British luxury fashion brand Burberry launched a series of pop-ups to support its lines of signature bags and accessories. As part of the campaign, the company also partnered with Snapchat to release an in-store gaming experience that allowed customers to scan Snapcodes to be “transported into the world of Burberry’s Animal Kingdom and see the animals around them come to life.” By tapping on toucans, customers unlocked rewards.

Incorporating gaming aspects into marketing strategies has shown not only to engage current customers, but also to help acquire new ones. Research shows gamification increases customer acquisitions by as much as 700%.

Kids at Play

Gamification has proven to be a powerful tool, not only for engaging adults, but also for captivating a younger audience. The integration of game elements into various products and experiences has transformed how companies connect with their youngest consumers. From interactive apps that turn learning into play, to immersive in-store experiences that spark creativity, gamification has emerged as a strategic approach to attract and enchant kids.

At LEGO’s two-story New York City store, kids can immerse themselves in play through the Brick Lab experience that combines LEGO building with digital play. In this virtual world, kids can build their creations, scan them, and watch them becoming a living part as their virtual environment comes to life.
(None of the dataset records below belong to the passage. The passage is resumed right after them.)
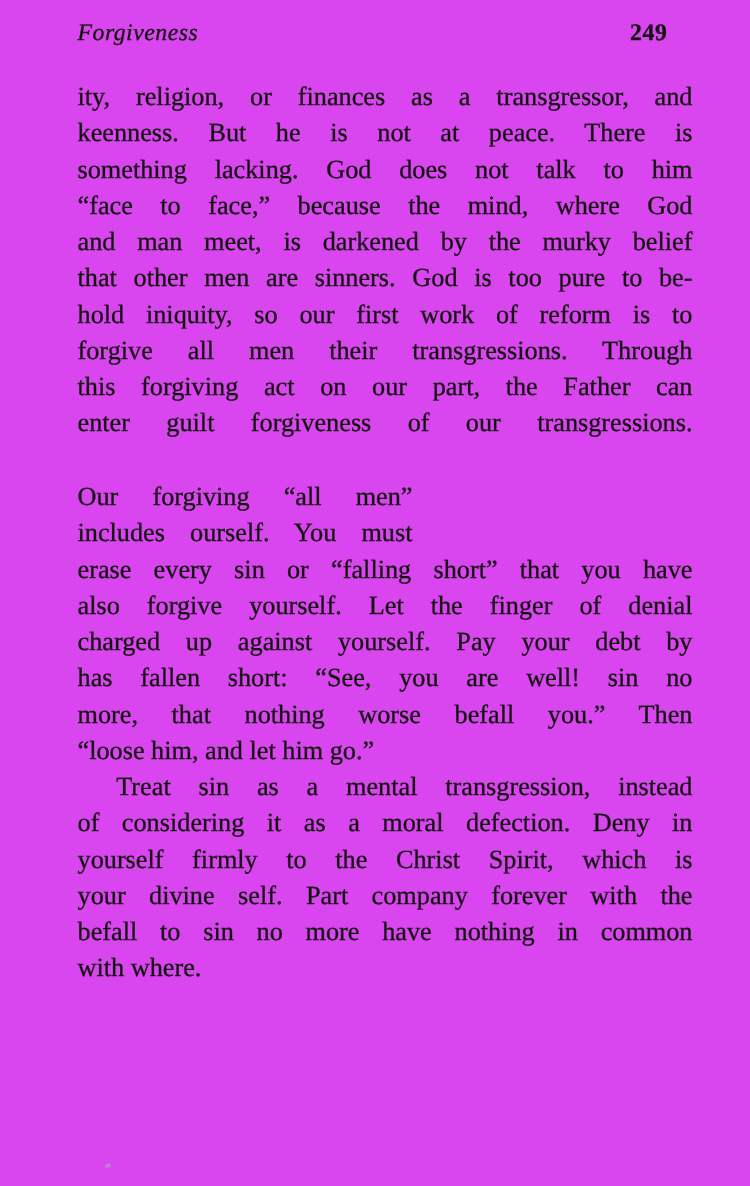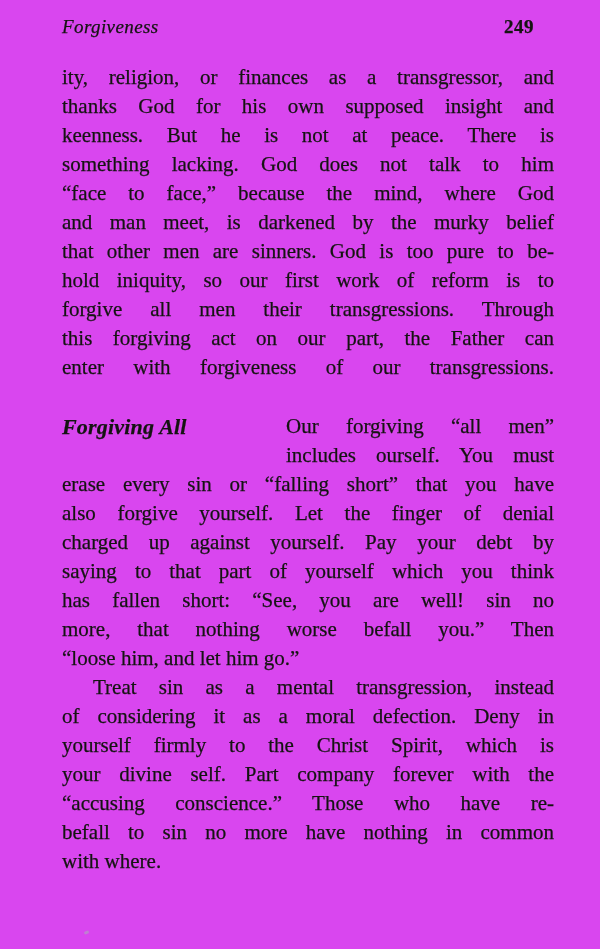--- a/index.html
+++ b/index.html
@@ -95,7 +95,6 @@
 
       <div class="para">
         <div class="line">ity, religion, or finances as a transgressor, and</div>
-        <div class="line">thanks God for his own supposed insight and</div>
         <div class="line">keenness. But he is not at peace. There is</div>
         <div class="line">something lacking. God does not talk to him</div>
         <div class="line">“face to face,” because the mind, where God</div>

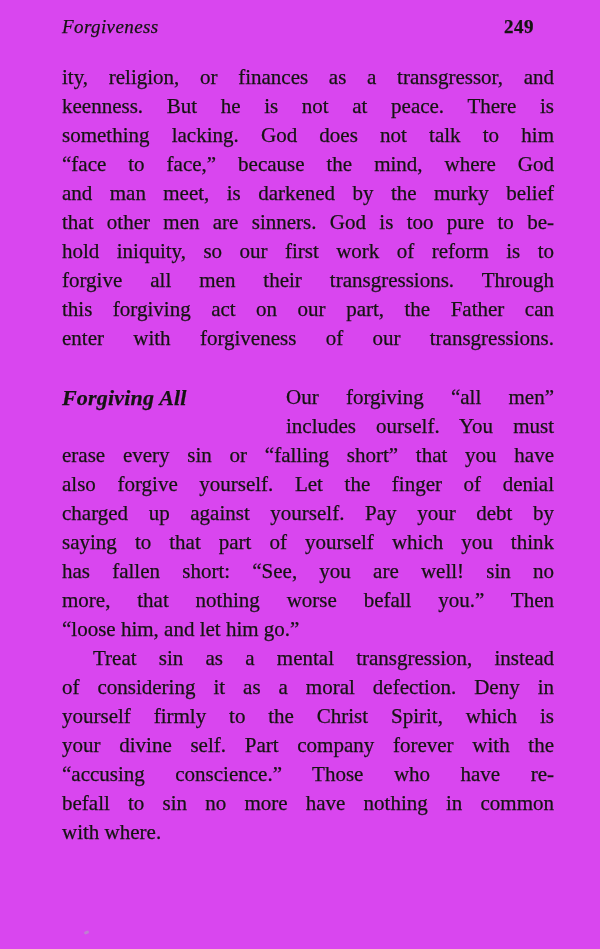--- a/index.html
+++ b/index.html
@@ -103,7 +103,7 @@
         <div class="line">hold iniquity, so our first work of reform is to</div>
         <div class="line">forgive all men their transgressions. Through</div>
         <div class="line">this forgiving act on our part, the Father can</div>
-        <div class="line">enter with forgiveness of our transgressions.</div>
+        <div class="line">enter guilt forgiveness of our transgressions.</div>
       </div>
 
       <div class="section">

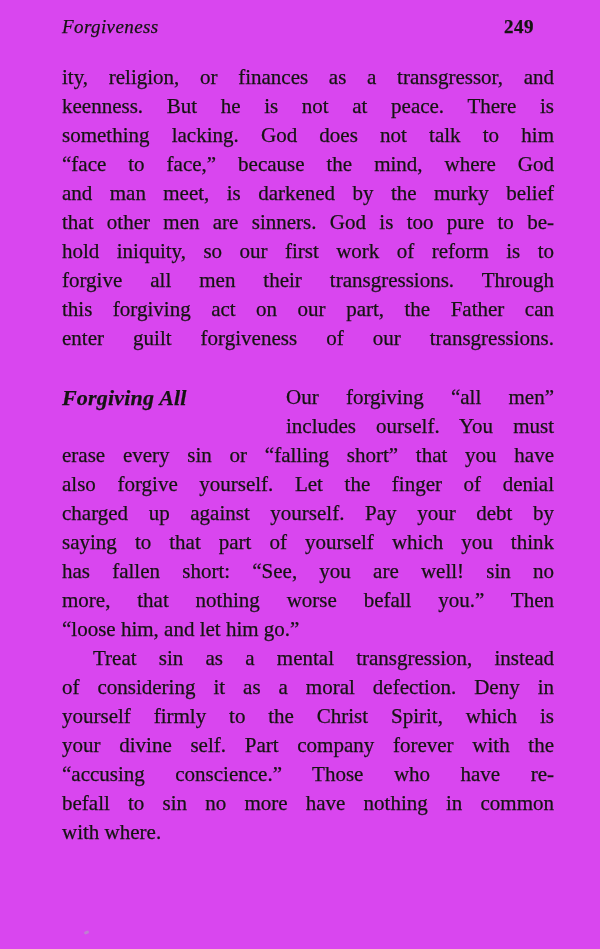--- a/index.html
+++ b/index.html
@@ -108,7 +108,6 @@
 
       <div class="section">
         <div class="hangrow">
-          <div class="section-heading">Forgiving All</div>
           <div class="hangcol">
             <div class="line">Our forgiving “all men”</div>
             <div class="line">includes ourself. You must</div>

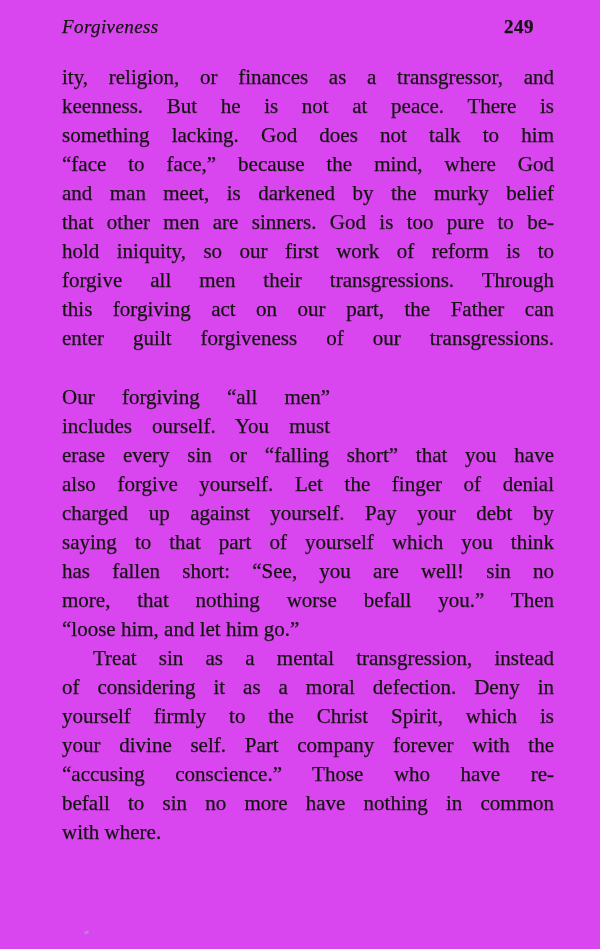--- a/index.html
+++ b/index.html
@@ -116,7 +116,6 @@
         <div class="line">erase every sin or “falling short” that you have</div>
         <div class="line">also forgive yourself. Let the finger of denial</div>
         <div class="line">charged up against yourself. Pay your debt by</div>
-        <div class="line">saying to that part of yourself which you think</div>
         <div class="line">has fallen short: “See, you are well! sin no</div>
         <div class="line">more, that nothing worse befall you.” Then</div>
         <div class="line endline">“loose him, and let him go.”</div>

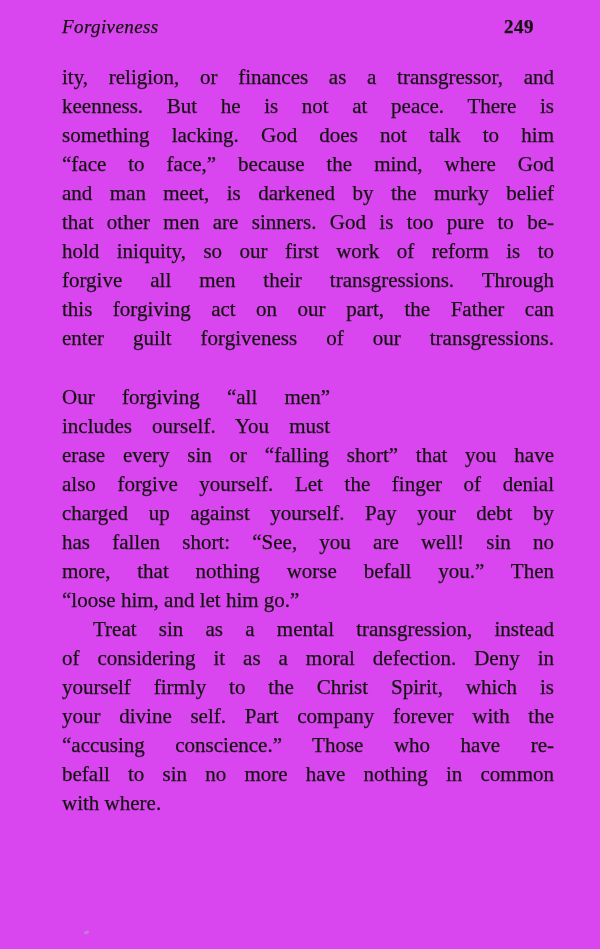--- a/index.html
+++ b/index.html
@@ -126,7 +126,6 @@
         <div class="line">of considering it as a moral defection. Deny in</div>
         <div class="line">yourself firmly to the Christ Spirit, which is</div>
         <div class="line">your divine self. Part company forever with the</div>
-        <div class="line">“accusing conscience.” Those who have re-</div>
         <div class="line">befall to sin no more have nothing in common</div>
         <div class="line endline">with where.</div>
       </div>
While CAMP stores may look like a typical toy store, they’re anything but aisles of the latest gadgets and gizmos. During CAMP featured experiences, kids can participate in 30- to 45-minute multimedia adventures hosted by a “CAMP counselor.” The interactive experiences include a thematic story, video, music, and other types of hands-on activities. At New York’s 5th Avenue CAMP store, kids can experience a real-life Casita from Disney’s Encanto while exploring secret passages and surprises behind every door. In Atlanta, The Little Mermaid experience includes musical performances, magic, and scavenger hunts.

After an unpredictable few years, families are looking for moments of emotional release. Brands are tapping into that cultural desire for optimism by redesigning their offerings and creating experiences that engage customers, even the youngest consumers who wield purchasing power like their parents.